Permentan No 51 tahun 2009 Tentang Pedoman Standar Minimal Dan Pemanfaatan Sarana Dan Prasarana Penyuluhan Pertanian. untuk kecamatan sarana yang semestinya tersedia untuk Pusat Informasi mencakup komputer, display, kamera digital, Handycam, serta telepon  dan mesin fax. Lalu alat transportasi setidaknya tersedia kendaraan operasional roda dua.  Sedangkan untuk ruangan mesti tersedia ruang pimpinan, administrasi/TU, Kelompok Jabatan Fungsional, aula atau ruang rapat, perpustakaan, data dan system informasi, juga rumah dinas, sarana prasarana pendukung, sumber air bersih, penerangan PLN dan genset, jalan lingkungan, pagar dan lahan percontohan.
Dua, Dari sisi efektivitas diseminasi teknologi, perlu diperhatikan research extension linkage (REL) yakni dengan memperkuat keterkaitan antara lembaga penelitian, penyuluh BPTP dan Lembaga Penyuluhan Pertanian.
Tiga, Menata hubungan kerja dengan UPT/UPTD lingkup teknis dan camat sebagai HUBUNGAN KOORDINATIF, dan dengan pos penyuluhan desa sebagai kelembagaan pelaku utama dan pelaku usaha di desa berupa hubungan yang bersifat PENDAMPINGAN dan KEMITRAAN.
Empat, Perlu dilakukan pemetaan kelembagaan BPP sesuai klasternya. Jangkauan pelayanan penyuluh perlu dikaji yakni berapa rasio penyuluh per hamparan atau jumlah petani yang ideal. Hal ini akan menentukan pola manajemen di BP .
Lima, Dukungan SDM. Penyuluhan tingkat kecamatan, yang dibeberapa negara disebut sebagai “district level” atau “sub county level merupakan satu institusi yang dipandang strategis. Karena rentang kendali manajemen, keluasan gegografis, kepaduan agribisnisnya. Penguatan BPP sebagai kelembagaan penyuluhan di tingkat kecamatan sesungguhnya merupakan perwujudan dari salah satu azas penyuluhan modern dalam UU No 16 tahun 2006 tentang SP3 yakni azas desentraliasi ( decentralize agricultural functions).
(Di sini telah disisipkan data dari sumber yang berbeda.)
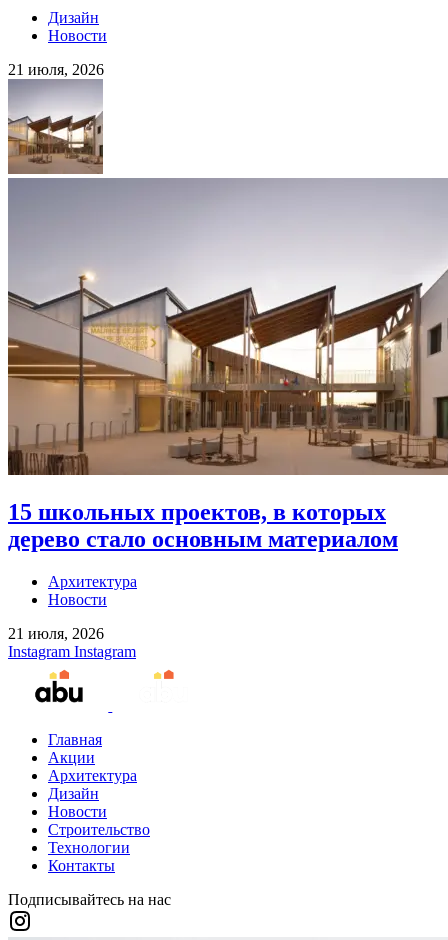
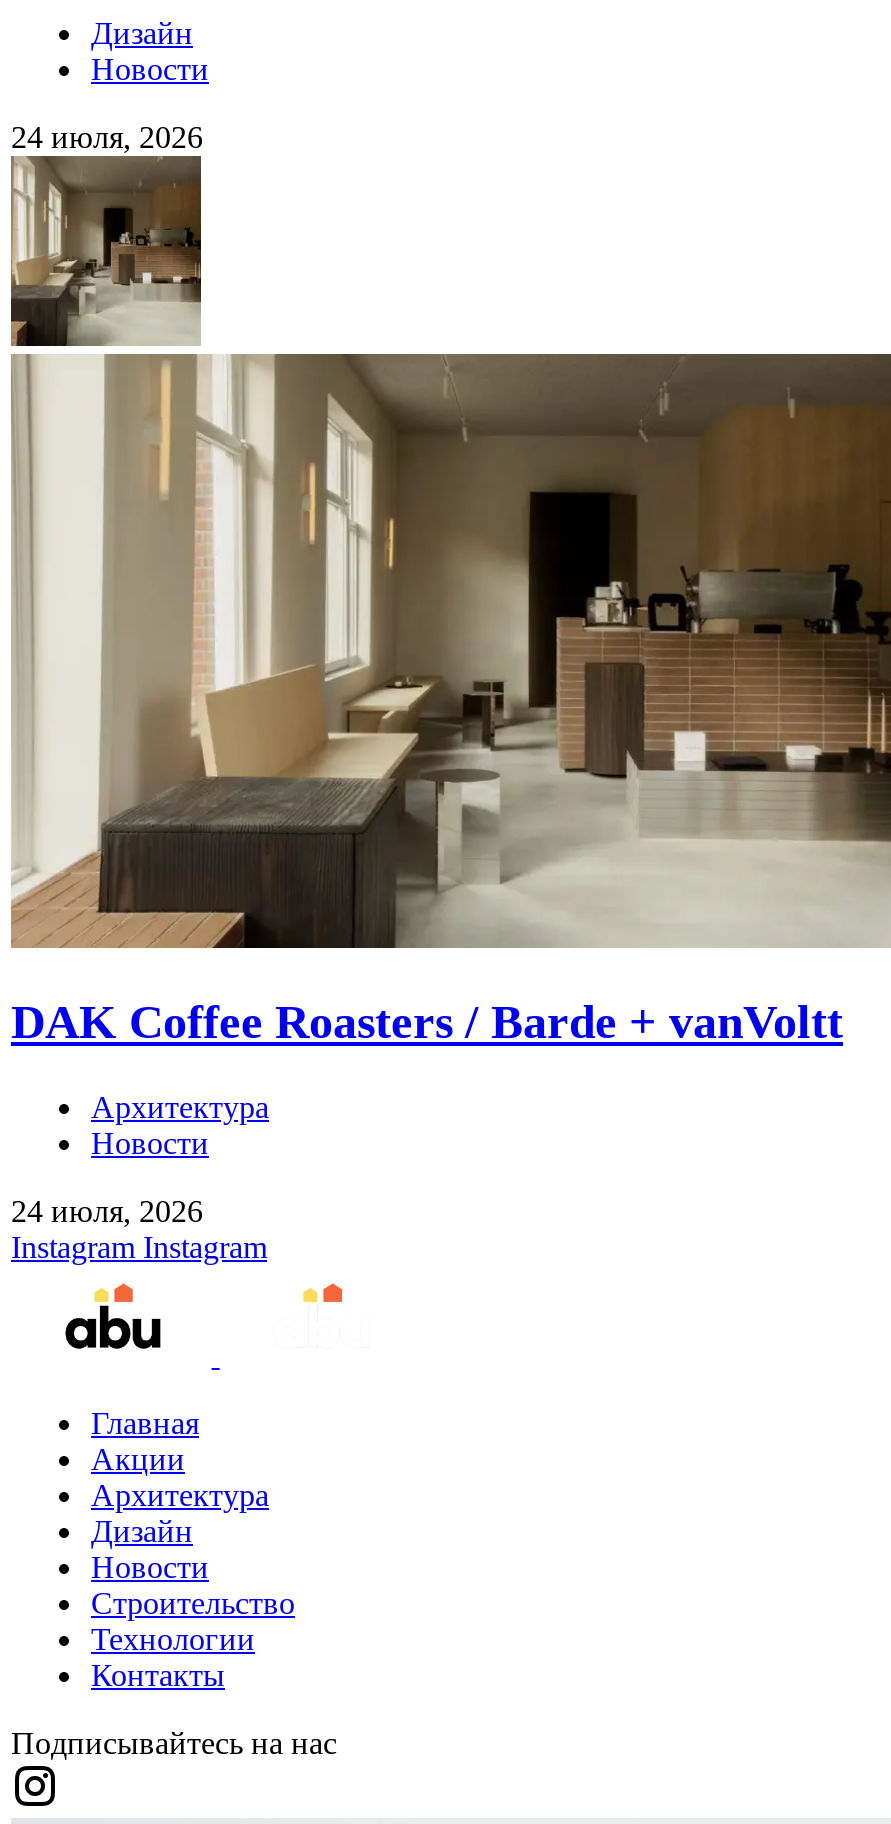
- 21 июля, 2026
+ 24 июля, 2026

- [image]
- 15 школьных проектов, в которых
- дерево стало основным материалом
+ [image]
+ DAK Coffee Roasters / Barde + vanVoltt

- 21 июля, 2026
+ 24 июля, 2026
Setidaknya ada dua jenis staf di BPP, yakni penyuluh generalis (broad set of skills) yang memahami dan memberi saran teknis dan bisnis untuk berbagai cabang usaha pertanian, serta penyuluh spesialis (specialists) sesuai dengan aspek value chains. Penyuluh spesialis dapat dari pihak swasta (private sector), perguruan tinggi, lembaga penelitian (research institutions), NGO dan organisasi lain yang dapat dikontrak secara temporal.
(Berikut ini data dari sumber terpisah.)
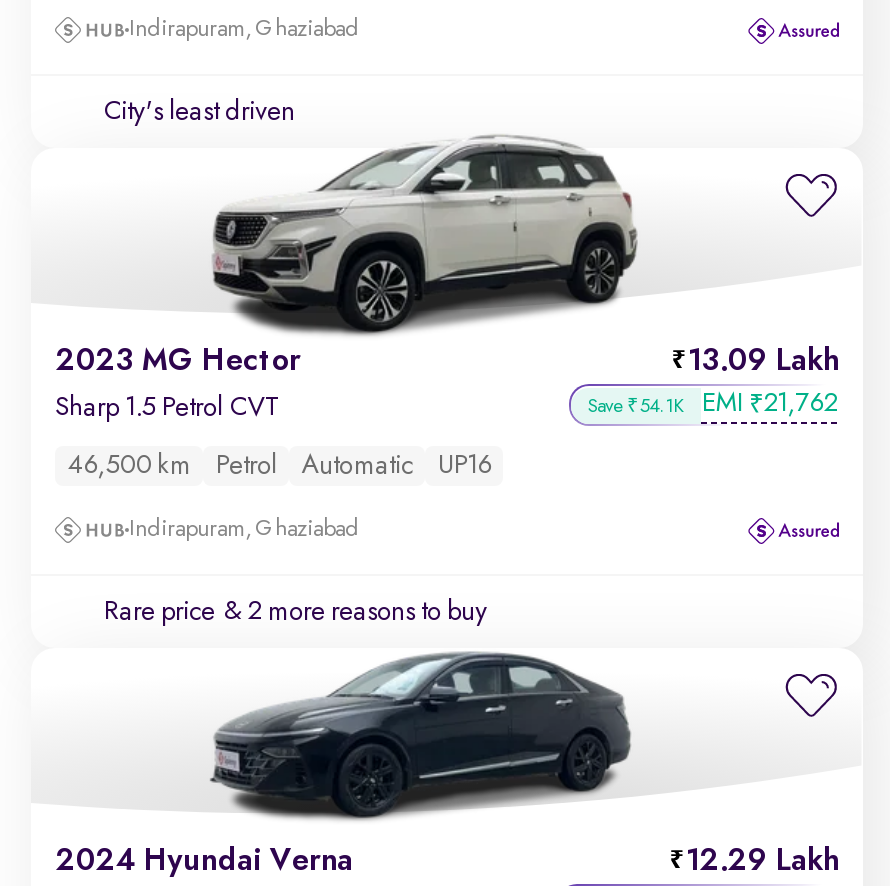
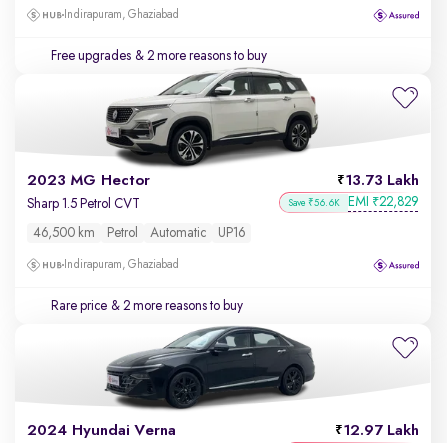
- City's least driven
+ Free upgrades & 2 more reasons to buy

- 13.09 Lakh
+ 13.73 Lakh

- Save ₹54.1K
+ Save ₹56.6K

- EMI ₹21,762
+ EMI ₹22,829

- 12.29 Lakh
+ 12.97 Lakh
Enam, untuk mengintegrasikan sistem agribisnis untuk meningkatkan dan mengembangkan motivasi pelaku utama pertanian, perlu didukung oleh sistem informasi aktual dan dinamis berkelanjutan. Untuk itu, jejaring sistem penyuluhan antar BPP harus mampu mensinergikan sistem informasi agribisnis dan agroindustri melalui integrasi sistem agribisnis antar wilayah.